Multi-disciplinary teams use care coordinators (formerly key workers) and care managers (formerly case managers) to implement care plans. The National Service Framework emphasises the importance of maintaining standards of care planning in the CPA. The CPA is intended not only for people with more serious mental health problems, but anyone with mental health problems which are severe and enduring.

Joint approaches involving health and social services lead to community psychiatric nurses (CPNs) and social workers operating as care managers. A care coordinator is appointed to monitor care and ensure regular reviews.

Under the CPA, all people receive risk assessments and crisis and contingency plans dealing with triggers to ill health and risk and action plans to be followed if these occur.

If Bernie's aunt was high risk she could be discharged under Section 117. This would increase the duty of the local authority to monitor her case after her discharge.

Aftercare services for psychiatric patients are provided under the Mental Health Act 1983. Supervision is provided under Section 25 of this Act. Bernie's aunt would not be placed on a Section 25 supervision, because this can only be implemented while a person is on a 'treatment' Section of the Mental Health Act 1983, i.e. Section 3, 37, 45a, 47 or 48.
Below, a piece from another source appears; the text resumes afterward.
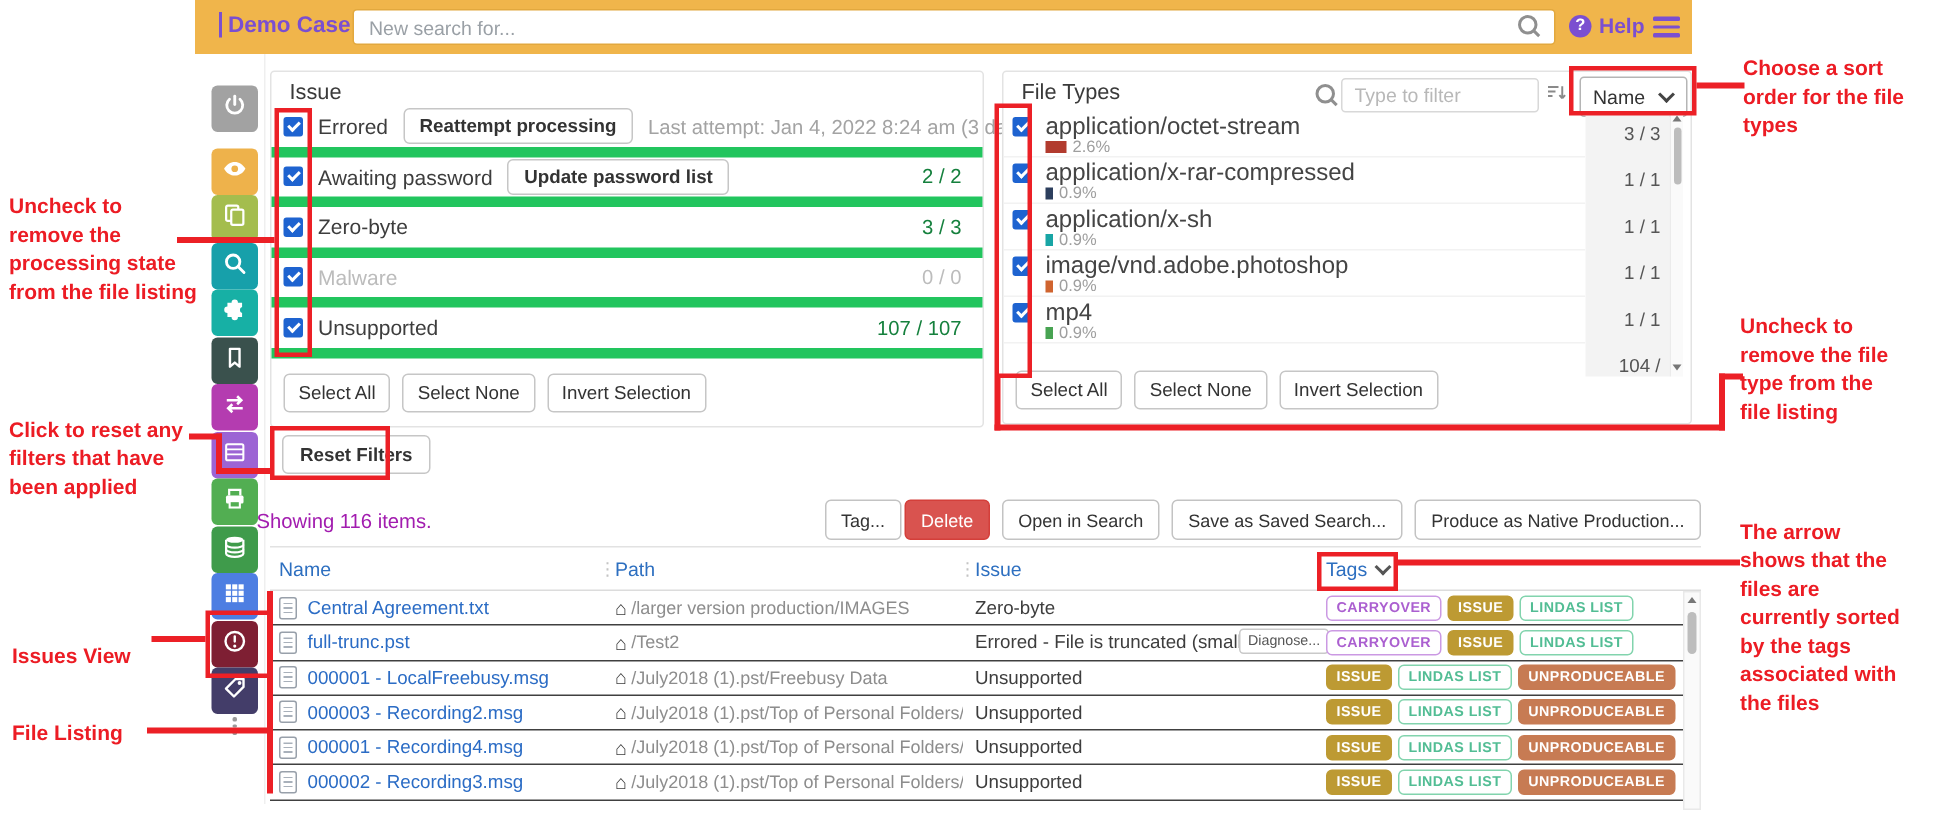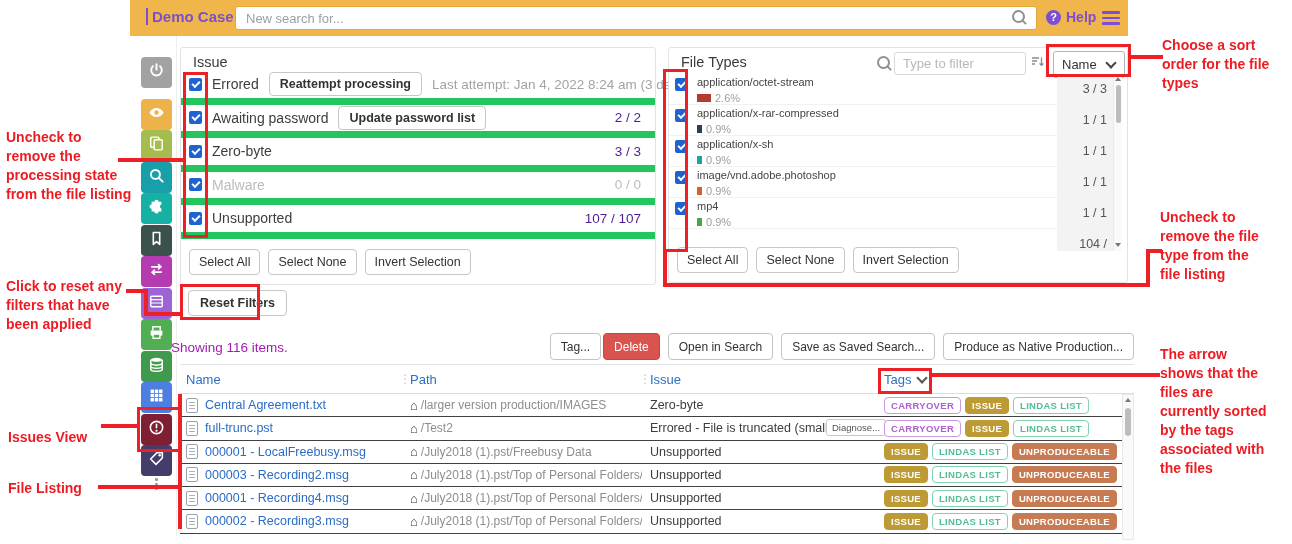"application/octet-stream" .ftlabel { font-size: 11px -> 16px }
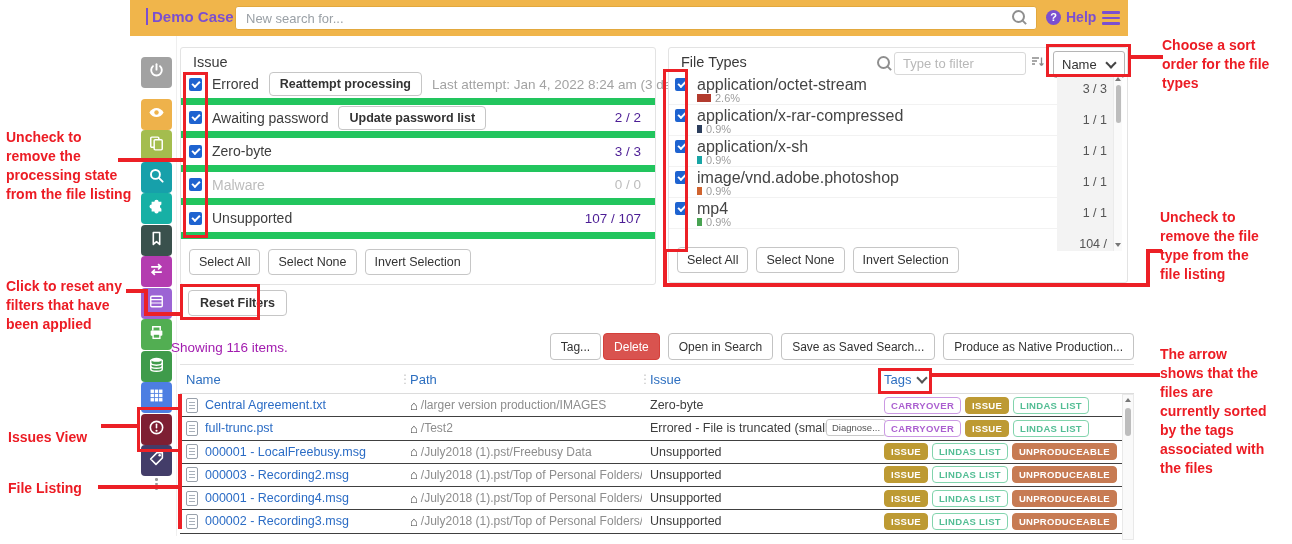"2 / 2" .icount { color: #4c1d95 -> #15803d }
Under the aftercare arrangements under this Act, Daisy could be obliged to live in a specified location and attend a given facility for treatment. However, she could decline the treatment when she attends.

Person-centred approach

Sarah Banks discusses a range of codes of professional values for social workers in different countries and comments that the humanistic perspective founded on respect for persons as a basic value of social work (Banks, 2001, p. 77). Her book is a clear, concise exploration of relationships between personal values, statements of professional ethics and practice.